(EXERCISE INSTRUCTIONS): How many lines of the entries below include the word "Stainless"? Answer with the number alone.

[Content revision data]
----------------

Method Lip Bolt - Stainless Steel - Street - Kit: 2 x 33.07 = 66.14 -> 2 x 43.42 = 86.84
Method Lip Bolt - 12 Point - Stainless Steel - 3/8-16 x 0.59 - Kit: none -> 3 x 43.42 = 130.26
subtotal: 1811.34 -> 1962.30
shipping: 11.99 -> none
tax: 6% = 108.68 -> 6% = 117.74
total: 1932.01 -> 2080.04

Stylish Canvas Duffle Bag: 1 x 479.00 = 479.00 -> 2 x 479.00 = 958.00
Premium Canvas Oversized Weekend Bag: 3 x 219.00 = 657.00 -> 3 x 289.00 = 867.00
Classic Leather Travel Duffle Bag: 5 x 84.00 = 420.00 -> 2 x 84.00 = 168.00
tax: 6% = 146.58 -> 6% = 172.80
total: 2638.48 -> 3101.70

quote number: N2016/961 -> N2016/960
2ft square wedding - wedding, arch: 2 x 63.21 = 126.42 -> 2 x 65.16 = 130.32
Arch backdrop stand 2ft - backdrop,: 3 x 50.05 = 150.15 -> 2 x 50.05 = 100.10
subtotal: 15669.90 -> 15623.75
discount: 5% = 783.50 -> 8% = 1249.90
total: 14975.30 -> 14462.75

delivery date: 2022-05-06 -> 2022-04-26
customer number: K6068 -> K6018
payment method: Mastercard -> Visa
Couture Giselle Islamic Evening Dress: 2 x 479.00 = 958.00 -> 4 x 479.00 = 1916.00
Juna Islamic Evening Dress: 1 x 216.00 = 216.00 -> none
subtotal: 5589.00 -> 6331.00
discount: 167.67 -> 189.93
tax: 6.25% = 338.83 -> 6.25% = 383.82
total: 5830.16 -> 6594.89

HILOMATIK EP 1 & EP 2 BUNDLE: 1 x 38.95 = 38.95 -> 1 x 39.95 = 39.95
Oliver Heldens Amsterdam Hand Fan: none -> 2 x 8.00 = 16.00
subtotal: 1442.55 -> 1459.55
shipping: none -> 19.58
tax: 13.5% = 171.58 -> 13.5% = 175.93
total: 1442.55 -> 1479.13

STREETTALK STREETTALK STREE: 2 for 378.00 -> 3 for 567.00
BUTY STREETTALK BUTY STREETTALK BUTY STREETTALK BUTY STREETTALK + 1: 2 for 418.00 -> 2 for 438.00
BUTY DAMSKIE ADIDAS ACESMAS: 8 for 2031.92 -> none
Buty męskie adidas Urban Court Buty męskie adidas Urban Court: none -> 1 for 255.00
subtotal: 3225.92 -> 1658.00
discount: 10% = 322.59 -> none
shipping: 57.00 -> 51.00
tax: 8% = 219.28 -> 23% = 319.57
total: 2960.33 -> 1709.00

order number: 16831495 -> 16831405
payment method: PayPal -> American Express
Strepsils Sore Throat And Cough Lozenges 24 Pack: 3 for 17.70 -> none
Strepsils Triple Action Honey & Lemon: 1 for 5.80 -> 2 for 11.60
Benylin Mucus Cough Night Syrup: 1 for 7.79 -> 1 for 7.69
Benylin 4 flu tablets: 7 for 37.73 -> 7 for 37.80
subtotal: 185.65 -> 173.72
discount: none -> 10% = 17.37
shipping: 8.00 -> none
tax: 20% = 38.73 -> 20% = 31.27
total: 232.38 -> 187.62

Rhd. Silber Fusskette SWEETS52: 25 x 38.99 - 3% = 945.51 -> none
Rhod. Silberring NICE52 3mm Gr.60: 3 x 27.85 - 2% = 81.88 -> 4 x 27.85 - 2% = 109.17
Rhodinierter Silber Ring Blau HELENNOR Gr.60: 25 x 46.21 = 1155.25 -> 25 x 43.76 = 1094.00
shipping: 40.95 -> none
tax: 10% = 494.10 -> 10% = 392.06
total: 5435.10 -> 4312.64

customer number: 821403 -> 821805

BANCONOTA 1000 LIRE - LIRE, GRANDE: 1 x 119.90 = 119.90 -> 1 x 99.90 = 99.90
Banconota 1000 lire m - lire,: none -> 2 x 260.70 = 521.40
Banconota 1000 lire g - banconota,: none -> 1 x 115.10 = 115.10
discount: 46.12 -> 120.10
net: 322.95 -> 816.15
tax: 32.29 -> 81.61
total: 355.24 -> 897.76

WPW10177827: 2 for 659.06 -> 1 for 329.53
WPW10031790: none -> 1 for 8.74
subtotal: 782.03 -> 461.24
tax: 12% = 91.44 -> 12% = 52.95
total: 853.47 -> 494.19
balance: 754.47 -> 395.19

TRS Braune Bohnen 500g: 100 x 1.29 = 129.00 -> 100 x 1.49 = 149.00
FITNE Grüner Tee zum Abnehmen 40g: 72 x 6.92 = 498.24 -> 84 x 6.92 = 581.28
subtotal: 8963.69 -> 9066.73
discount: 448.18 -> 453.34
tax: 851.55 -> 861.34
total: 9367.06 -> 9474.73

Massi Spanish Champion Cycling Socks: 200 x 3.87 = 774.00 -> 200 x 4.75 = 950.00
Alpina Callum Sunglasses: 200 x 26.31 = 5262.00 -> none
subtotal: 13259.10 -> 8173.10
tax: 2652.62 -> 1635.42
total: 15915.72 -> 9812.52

----------------

(ANSWER SPACE): 2